À sa décharge, Roger Moore, 88 ans, est conséquent dans sa vision conservatrice du personnage. Non seulement est-il inconcevable pour lui que Bond soit gai, une femme ou un Noir, mais il n'est pas plus acceptable qu'il soit écossais, australien, gallois ou irlandais (l'origine de tous les autres interprètes de 007, à l'exception de Daniel Craig). «Bond devrait être anglais-anglais», selon l'acteur de For Your Eyes Only et d'Octopussy.

Ian Fleming est mort il y a plus de 50 ans, après avoir écrit 11 romans autour du personnage de James Bond. Roger Moore a-t-il raison d'exiger que les scénaristes qui ont pris le relais au cinéma en s'inspirant de son oeuvre respectent à la lettre le personnage qu'il a créé? Cela me semble un raisonnement pour le moins étriqué.

Il est d'autant plus ironique que parmi les multiples incarnations de James Bond au grand écran, la moins fidèle à l'esprit des romans d'Ian Fleming reste celle de Roger Moore. «Son» Bond était peut-être un Anglais blanc hétéro aux cheveux bruns, il était aussi bien plus fantasque et bouffon que le sombre héros (et alter ego) imaginé par l'ancien journaliste et officier de la marine britannique.

Je feuilletais lundi L'encyclopédie James Bond de John Cork et Collin Stutz, qui a atterri sur mon bureau il y a quelques jours. Des dizaines de pages illustrées d'anecdotes sur des personnages de toutes sortes, des fameuses Bond Girls aux «méchants» de toutes les origines. Le feuilleton James Bond, le plus ancien du cinéma, a une histoire bien riche. Ce n'est pas une raison pour ne pas bousculer les traditions...

Je ne prétends pas qu'il faille se soumettre aux diktats du politiquement correct en faisant nécessairement de James Bond une femme, un gai ou un Noir. (Ni du reste autre chose que le nationaliste sexiste et anticommuniste qu'il a toujours été.) Mais pourquoi ne serait-ce pas envisageable?

L'avantage de la fiction, c'est qu'elle permet bien des libertés, du moment que les spectateurs adhèrent à ses conventions.
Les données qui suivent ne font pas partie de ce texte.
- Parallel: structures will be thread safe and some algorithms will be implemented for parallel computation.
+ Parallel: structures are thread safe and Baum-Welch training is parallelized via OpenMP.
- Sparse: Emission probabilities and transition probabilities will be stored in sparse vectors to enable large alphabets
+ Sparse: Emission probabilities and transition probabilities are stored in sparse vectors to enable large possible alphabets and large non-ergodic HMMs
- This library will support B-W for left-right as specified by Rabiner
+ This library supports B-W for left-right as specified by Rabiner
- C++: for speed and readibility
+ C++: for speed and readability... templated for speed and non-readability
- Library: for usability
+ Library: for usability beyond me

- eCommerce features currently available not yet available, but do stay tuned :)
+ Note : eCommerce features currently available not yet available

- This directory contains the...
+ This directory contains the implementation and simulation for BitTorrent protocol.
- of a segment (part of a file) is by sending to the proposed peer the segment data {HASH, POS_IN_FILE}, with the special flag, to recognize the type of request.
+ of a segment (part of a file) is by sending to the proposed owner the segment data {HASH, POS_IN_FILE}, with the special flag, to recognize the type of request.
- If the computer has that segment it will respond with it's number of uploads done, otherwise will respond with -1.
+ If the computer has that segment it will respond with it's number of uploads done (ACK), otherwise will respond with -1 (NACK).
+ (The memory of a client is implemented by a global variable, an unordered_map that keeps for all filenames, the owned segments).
Bob Dylan a bien été incarné par une femme (Cate Blanchett) dans I'm Not There de Todd Haynes.

La plupart des aventures (même amoureuses) de James Bond sont distinctes les unes des autres. Il n'y a pas de fil ininterrompu dans l'existence de ce personnage, qui a le même âge depuis plus de 50 ans et a connu un nombre incalculable de maîtresses. Ce dandy flegmatique, incarnation du mâle alpha sophistiqué, est un séducteur-né. Pourquoi des hommes n'auraient-ils pas eux aussi succombé à ses charmes?
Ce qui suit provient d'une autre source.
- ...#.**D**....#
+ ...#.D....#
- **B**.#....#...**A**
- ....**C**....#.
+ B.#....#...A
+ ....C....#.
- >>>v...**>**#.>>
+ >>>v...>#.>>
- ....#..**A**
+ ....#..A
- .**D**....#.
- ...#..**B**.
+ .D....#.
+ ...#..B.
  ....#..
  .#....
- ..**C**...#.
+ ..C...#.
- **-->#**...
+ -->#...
Pourquoi pas un Bond gai (comme l'a déjà évoqué Pierce Brosnan), sinon un Bond bisexuel? «Tout est possible. On peut faire ce qu'on veut du moment que cela reste crédible et que ça fonctionne dans l'histoire», croit Daniel Craig. Il a bien raison. Il y a plusieurs façons d'apprécier un martini. Même quand on s'appelle Bond.